▸ Given data
——————————
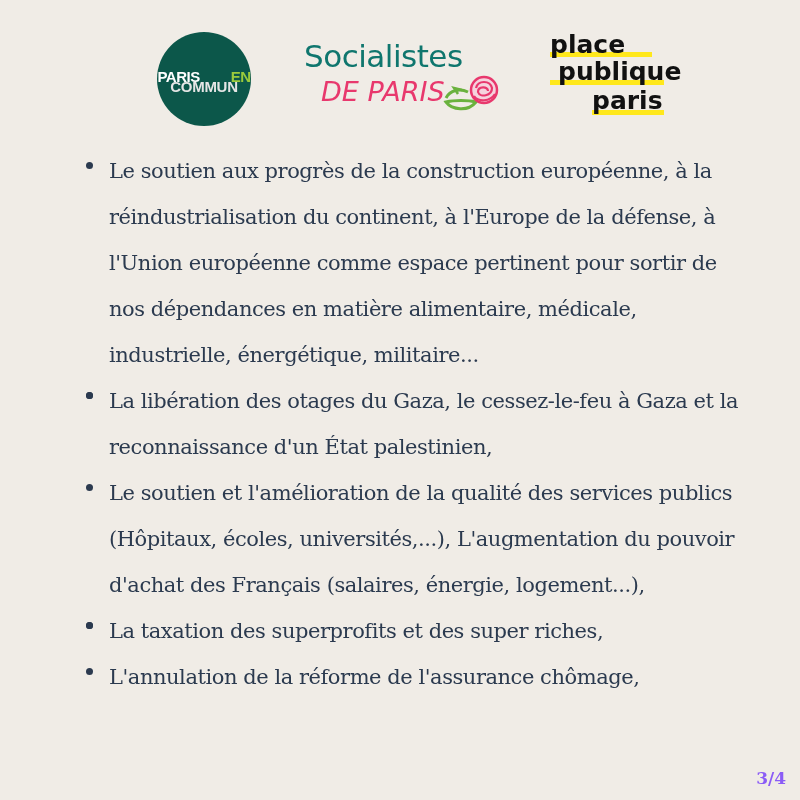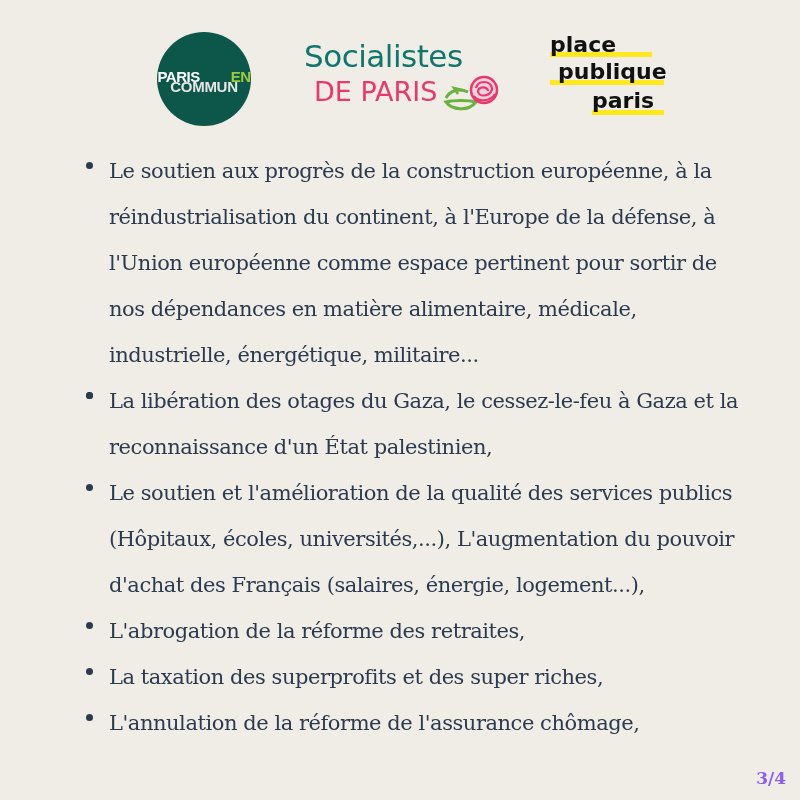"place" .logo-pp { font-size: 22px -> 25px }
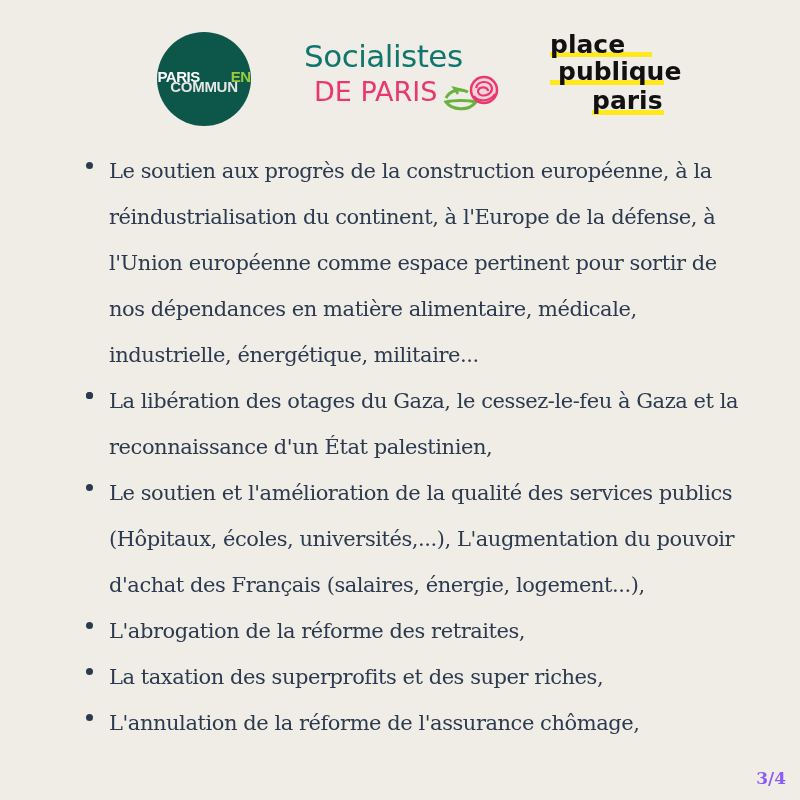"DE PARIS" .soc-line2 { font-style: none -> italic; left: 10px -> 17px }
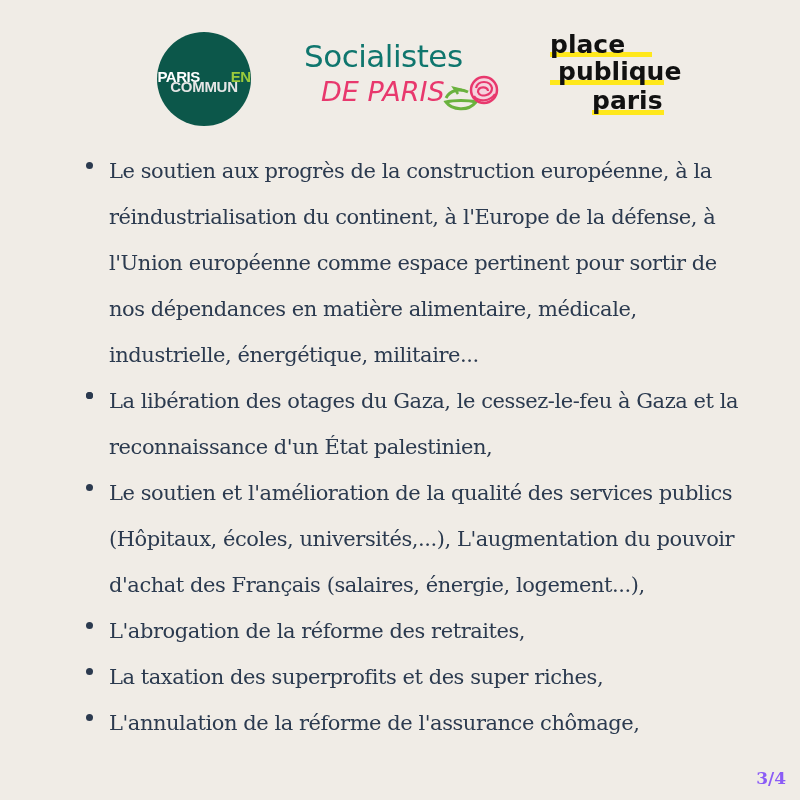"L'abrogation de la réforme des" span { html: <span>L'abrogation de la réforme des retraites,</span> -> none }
——————————
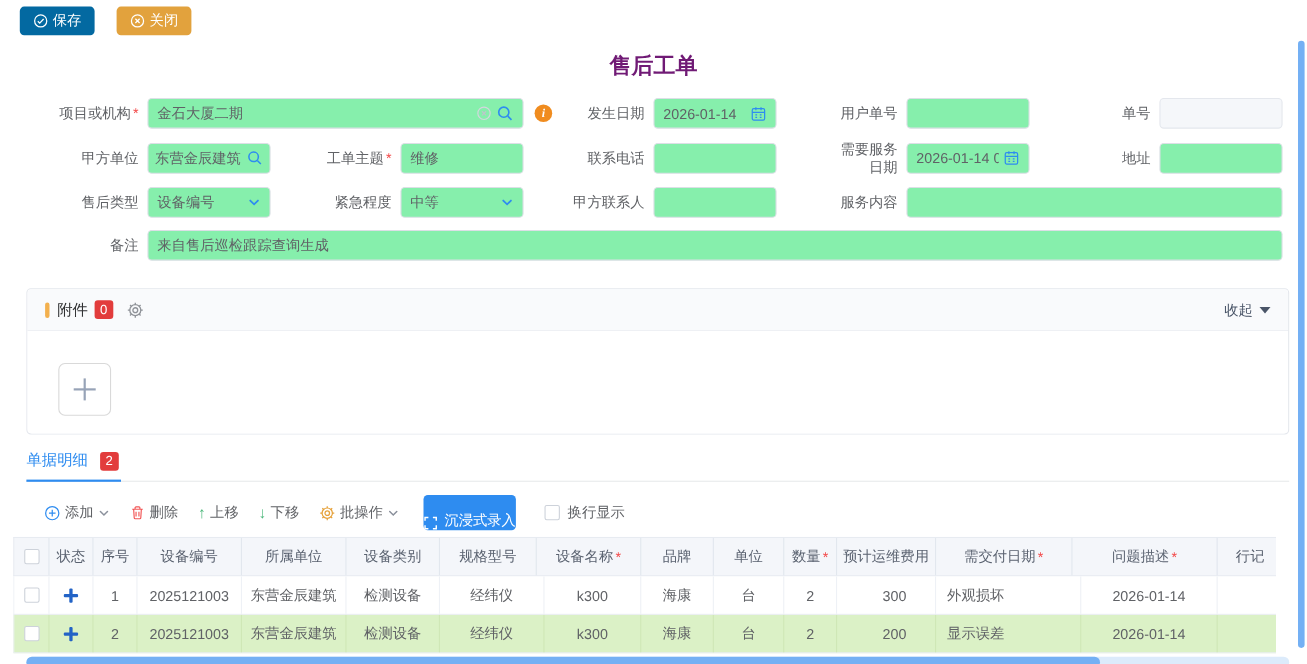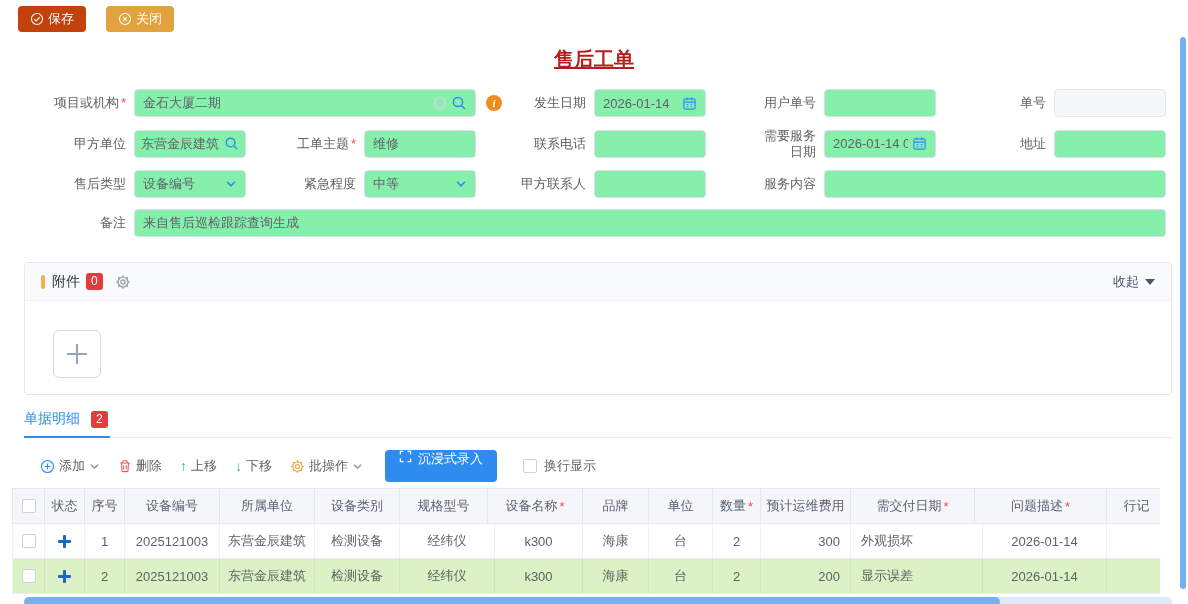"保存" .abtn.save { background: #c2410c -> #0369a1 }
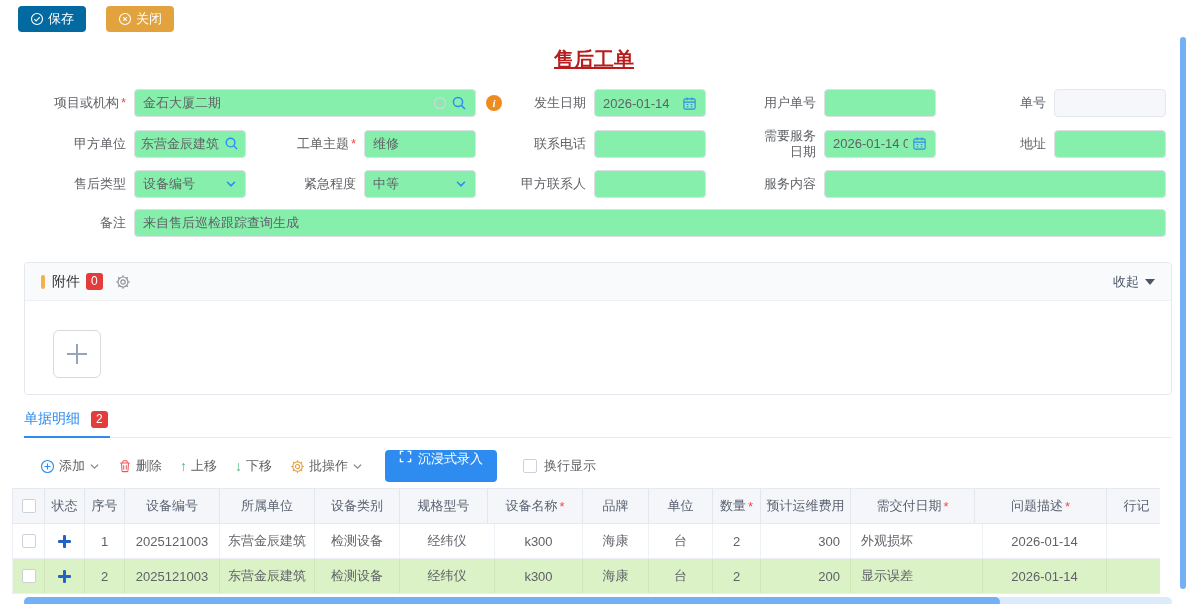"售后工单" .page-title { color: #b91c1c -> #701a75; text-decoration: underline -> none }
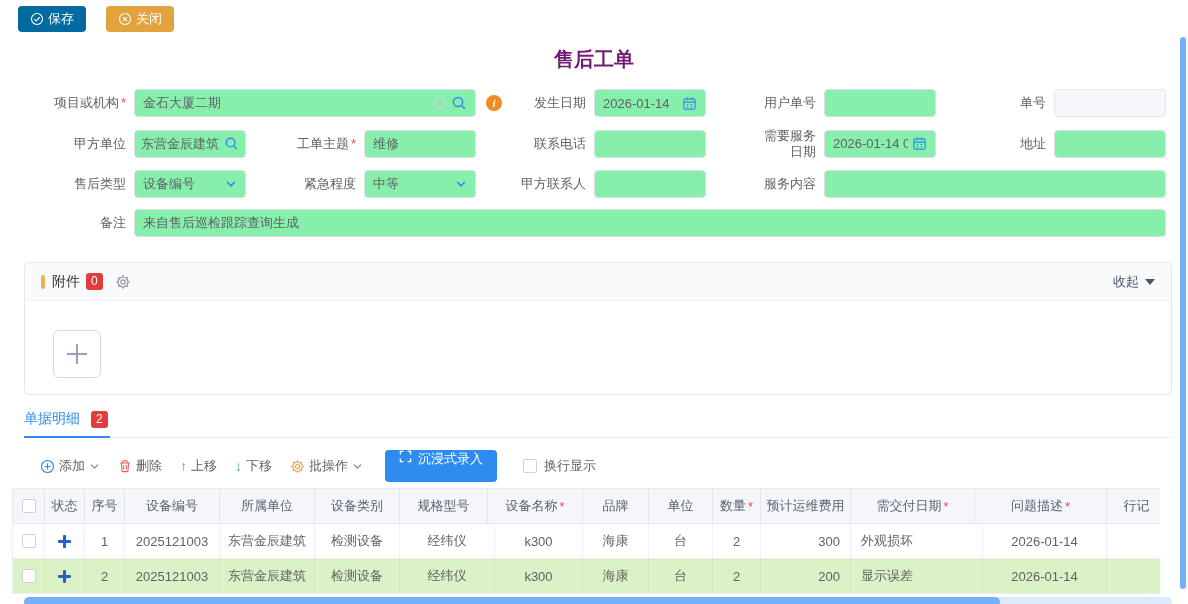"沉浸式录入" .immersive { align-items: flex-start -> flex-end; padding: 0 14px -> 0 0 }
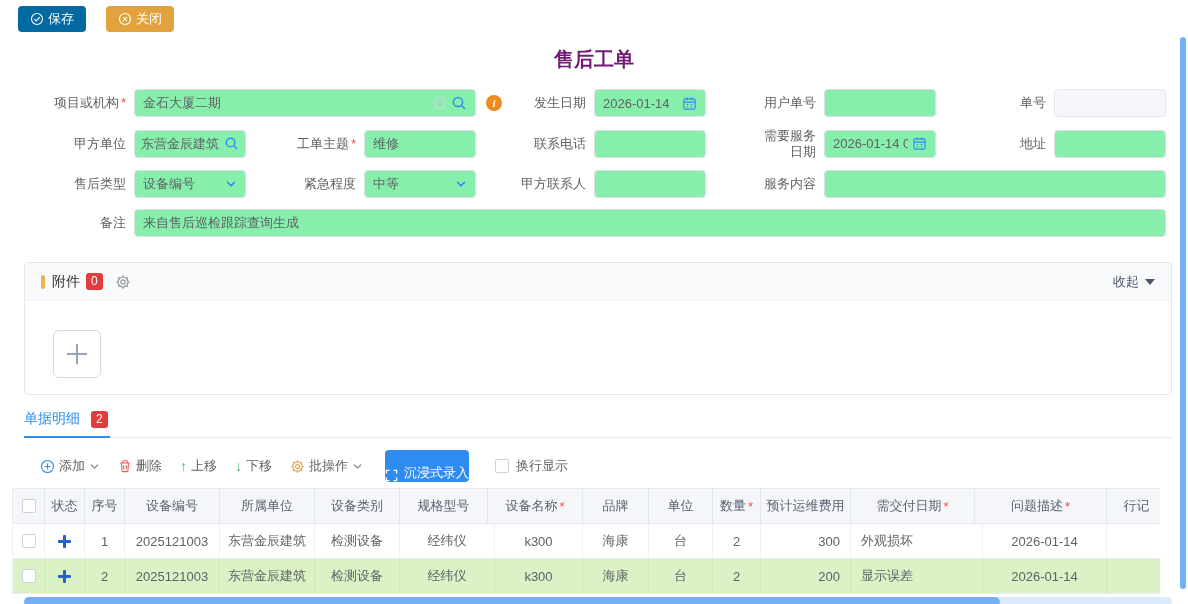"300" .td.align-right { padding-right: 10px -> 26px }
——————————
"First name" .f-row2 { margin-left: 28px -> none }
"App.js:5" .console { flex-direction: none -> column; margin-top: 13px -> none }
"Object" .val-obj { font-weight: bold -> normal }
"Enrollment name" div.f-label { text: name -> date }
——————————
▸ Exercise objective
An exact copy of the lines above from the one with "background: #c2410c ->" up to and including the one with "padding-right: 10px ->" is required; reproduce only those lines, omitting all pictures.

▸ Task solution
"保存" .abtn.save { background: #c2410c -> #0369a1 }
"售后工单" .page-title { color: #b91c1c -> #701a75; text-decoration: underline -> none }
"沉浸式录入" .immersive { align-items: flex-start -> flex-end; padding: 0 14px -> 0 0 }
"300" .td.align-right { padding-right: 10px -> 26px }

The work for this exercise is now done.